Maritime Intelligence & Fleet Analytics with Azure and Databricks
Opinov8 transformed a fragmented maritime data ecosystem into a real-time fleet intelligence platform powered by Databricks. By unifying data from 50,000 vessels and processing 7M+ sensor readings daily, the platform enables fuel optimization, emissions insights, and faster operational decisions—unlocking an estimated $3M–$5M annual fuel cost optimization opportunity.
Turning Fragmented Maritime Data into Actionable Intelligence
Following multiple acquisitions, the client faced a complex data landscape with disconnected systems, inconsistent data formats, and limited visibility across fleet operations. Traditional analytics approaches could not provide the speed and scale required to optimize vessel performance and support sustainability goals.
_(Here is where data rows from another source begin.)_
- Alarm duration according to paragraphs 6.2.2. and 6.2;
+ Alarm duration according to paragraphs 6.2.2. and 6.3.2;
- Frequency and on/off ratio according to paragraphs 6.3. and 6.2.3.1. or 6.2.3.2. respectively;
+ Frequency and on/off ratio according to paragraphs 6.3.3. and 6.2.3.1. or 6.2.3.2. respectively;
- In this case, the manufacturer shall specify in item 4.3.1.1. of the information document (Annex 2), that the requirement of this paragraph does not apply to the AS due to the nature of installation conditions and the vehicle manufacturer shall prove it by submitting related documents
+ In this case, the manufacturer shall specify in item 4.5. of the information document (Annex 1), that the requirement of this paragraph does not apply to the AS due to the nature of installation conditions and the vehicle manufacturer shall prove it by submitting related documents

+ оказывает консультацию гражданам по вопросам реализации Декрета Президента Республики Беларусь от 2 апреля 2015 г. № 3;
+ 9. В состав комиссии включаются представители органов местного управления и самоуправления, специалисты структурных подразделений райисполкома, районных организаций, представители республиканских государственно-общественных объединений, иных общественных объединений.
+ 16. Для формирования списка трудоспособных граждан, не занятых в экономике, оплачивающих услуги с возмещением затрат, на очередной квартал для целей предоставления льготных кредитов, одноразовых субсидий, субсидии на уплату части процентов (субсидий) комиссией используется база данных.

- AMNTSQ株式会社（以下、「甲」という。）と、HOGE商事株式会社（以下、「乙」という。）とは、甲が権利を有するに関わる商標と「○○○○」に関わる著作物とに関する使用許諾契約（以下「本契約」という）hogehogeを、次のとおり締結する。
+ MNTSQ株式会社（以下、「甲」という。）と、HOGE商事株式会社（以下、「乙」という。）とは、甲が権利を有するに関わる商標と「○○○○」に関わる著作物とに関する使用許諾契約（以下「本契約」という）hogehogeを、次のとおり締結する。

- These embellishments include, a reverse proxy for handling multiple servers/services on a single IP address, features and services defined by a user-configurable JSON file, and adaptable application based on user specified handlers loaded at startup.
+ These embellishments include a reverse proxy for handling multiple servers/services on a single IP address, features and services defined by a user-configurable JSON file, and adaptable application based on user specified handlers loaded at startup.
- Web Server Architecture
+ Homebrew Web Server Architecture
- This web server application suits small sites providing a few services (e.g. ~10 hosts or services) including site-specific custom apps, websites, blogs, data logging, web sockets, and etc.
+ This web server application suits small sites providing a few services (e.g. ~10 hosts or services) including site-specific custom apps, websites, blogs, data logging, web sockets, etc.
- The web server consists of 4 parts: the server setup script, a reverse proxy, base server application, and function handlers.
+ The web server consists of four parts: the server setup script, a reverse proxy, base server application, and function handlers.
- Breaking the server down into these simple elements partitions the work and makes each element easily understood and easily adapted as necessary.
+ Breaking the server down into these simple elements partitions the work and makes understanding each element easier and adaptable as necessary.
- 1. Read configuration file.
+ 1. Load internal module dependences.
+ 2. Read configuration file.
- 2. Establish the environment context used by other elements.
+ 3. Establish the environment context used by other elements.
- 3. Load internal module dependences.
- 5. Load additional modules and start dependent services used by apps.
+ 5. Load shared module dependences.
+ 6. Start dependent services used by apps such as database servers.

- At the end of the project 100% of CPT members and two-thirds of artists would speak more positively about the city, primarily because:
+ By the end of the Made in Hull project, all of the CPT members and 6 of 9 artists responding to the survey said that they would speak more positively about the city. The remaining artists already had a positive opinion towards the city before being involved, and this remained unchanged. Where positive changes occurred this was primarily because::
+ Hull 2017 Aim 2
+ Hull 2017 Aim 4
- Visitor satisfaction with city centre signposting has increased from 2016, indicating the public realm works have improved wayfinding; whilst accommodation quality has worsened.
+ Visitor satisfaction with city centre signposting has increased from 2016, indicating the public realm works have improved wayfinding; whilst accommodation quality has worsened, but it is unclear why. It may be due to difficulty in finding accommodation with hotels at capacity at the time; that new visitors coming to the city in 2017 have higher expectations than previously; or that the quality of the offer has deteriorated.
Opinov8 created a modern data foundation that unified maritime data sources and enabled real-time insights across the fleet.
Building a Real-Time Fleet Analytics Platform with Databricks
Using Databricks Delta Lake and Structured Streaming, Opinov8 developed a scalable data platform capable of ingesting, processing, and analyzing high-volume vessel telemetry data in real time.
Key capabilities included: - Real-time ingestion and processing of vessel sensor data - Centralized data platform for fleet-wide analytics - Scalable architecture supporting thousands of vessels and millions of daily events - Advanced analytics for fuel efficiency and emissions monitoring - Foundation for future AI and machine learning initiatives
Optimizing Fleet Performance Through Real-Time Insights
The modernized platform enables maritime operators to move from delayed reporting to proactive decision-making. By transforming raw vessel data into actionable intelligence, the solution helps identify optimization opportunities, improve operational efficiency, and support sustainability initiatives.
Integrated Data Pipeline
Connected 50K+ vessels, legacy sources, and third-party inputs into a unified Azure-based flow.
Real-Time Analytics
Processed 7M+ daily sensor readings using Databricks and Spark Streaming.
Smart Data Access
Implemented Hasura for instant GraphQL queries across evolving data models.